Last time I spent some time digging into Pylint, I was able to identify some memory issues, but hadn't really changed the runtime of Pylint. This time around I'm going to see if I can identify something that I can make actually run faster, instead of just using less resources.

My Personal Profiling Principles

Function f is taking some time. You have the following options:

  • find a way to make all calls to it faster (or at least the same)
  • find a way to make some calls to it faster, while making other calls to it slower
  • find a way to not call it as many times

You also have:

total time in f = (number of calls to f) * (average time in f)

If you want to reduce f's runtime, you'll need to somehow reduce one of the values on the right.

And really "total time in f" can depend on the kind of workload here too, so "make f faster" also can involve some tradeoffs depending on the workload. So in the end having some knowledge of how some code is used can go a long way in making the right kind of decisions.
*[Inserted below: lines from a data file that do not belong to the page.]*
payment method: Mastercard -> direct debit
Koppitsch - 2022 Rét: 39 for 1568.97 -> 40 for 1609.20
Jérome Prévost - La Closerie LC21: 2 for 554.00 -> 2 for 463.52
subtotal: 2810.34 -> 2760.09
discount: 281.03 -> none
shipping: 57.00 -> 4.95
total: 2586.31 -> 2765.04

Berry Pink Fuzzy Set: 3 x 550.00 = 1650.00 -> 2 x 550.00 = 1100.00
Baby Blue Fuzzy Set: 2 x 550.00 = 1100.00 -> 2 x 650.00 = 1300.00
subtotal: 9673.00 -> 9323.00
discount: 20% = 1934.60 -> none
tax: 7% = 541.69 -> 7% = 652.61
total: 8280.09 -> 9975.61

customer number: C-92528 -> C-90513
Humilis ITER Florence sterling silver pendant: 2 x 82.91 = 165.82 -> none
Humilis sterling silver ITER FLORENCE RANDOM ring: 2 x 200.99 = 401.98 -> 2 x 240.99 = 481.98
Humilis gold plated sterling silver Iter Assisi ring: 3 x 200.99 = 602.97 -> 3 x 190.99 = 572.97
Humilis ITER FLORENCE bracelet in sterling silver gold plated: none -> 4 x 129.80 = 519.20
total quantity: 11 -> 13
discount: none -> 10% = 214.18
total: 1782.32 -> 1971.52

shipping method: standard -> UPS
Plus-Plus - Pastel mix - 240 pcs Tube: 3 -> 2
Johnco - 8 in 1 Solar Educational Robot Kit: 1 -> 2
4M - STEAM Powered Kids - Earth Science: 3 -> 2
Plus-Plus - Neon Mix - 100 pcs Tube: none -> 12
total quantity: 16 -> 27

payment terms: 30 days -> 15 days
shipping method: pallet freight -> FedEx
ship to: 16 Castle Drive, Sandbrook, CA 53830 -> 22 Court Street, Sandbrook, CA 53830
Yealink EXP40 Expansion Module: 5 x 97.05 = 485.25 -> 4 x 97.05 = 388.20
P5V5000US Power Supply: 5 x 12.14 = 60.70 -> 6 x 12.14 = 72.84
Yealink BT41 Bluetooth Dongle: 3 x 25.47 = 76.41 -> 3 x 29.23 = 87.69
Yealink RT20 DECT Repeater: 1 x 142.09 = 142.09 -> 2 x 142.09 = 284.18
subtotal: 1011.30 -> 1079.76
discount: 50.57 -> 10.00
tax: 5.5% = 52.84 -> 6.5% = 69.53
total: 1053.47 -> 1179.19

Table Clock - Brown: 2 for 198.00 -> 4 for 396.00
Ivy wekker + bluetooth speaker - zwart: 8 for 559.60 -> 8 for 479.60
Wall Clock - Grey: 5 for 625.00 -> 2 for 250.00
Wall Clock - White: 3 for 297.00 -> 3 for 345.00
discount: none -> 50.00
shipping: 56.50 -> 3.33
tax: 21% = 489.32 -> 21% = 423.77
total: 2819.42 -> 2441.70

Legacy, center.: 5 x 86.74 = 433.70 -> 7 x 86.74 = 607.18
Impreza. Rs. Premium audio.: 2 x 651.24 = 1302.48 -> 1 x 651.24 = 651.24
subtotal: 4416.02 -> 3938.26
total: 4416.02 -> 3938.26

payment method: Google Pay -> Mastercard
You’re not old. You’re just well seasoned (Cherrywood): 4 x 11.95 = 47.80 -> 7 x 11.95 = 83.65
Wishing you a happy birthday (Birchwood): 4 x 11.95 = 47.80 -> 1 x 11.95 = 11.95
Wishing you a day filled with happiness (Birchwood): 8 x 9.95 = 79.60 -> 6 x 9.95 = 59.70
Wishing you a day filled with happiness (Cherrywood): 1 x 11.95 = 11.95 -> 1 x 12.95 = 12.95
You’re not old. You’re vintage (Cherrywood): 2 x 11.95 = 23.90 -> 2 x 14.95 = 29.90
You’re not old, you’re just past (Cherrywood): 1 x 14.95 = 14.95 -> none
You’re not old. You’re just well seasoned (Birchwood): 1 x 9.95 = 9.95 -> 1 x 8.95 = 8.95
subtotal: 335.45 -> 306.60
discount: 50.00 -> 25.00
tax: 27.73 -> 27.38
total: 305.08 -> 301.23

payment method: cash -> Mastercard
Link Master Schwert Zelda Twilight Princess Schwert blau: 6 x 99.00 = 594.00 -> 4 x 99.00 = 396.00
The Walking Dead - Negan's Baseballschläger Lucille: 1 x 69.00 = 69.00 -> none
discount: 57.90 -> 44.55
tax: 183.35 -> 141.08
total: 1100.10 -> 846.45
The other principle is that a computer basically does, like, three things:

  • I/O (I include memory access in this), so basically "waiting for information"
  • comparing things
  • adding things together

So if you want to make something faster, a good trick is to either: - need less information - compare less stuff - add less stuff

This is all "do less stuff", of course, but these points are useful as an idea generator.

Measuring Performance

To start off with trying to get Pylint faster, I'll first need to set up some measurements. Normally I would just pull out cProfile to get some profiling information as a first step, but I took this opportunity to try out some other tools.

functiontrace is a neat little library from Mozilla that will let you profile Python (with, apparently, very good threading support and the like) and has a great little collection interface. It collects a bunch of information in the process.

Seeing the really nice screenshots and the pitch for things, I decided to give this a whirl:

import functiontrace
functiontrace.trace()

and you're off to the races!

I ran a small Pylint load checking 100 files or so and the tracing server spit out the following line:

[FunctionTrace] Wrote profile data to 
/home/rtpg/proj/thing/functiontrace.2020-10-27-22:50:34.543.json (1.2 GB)

That's.... a lot of data. Guess this is what happens when you don't do any sampling at all!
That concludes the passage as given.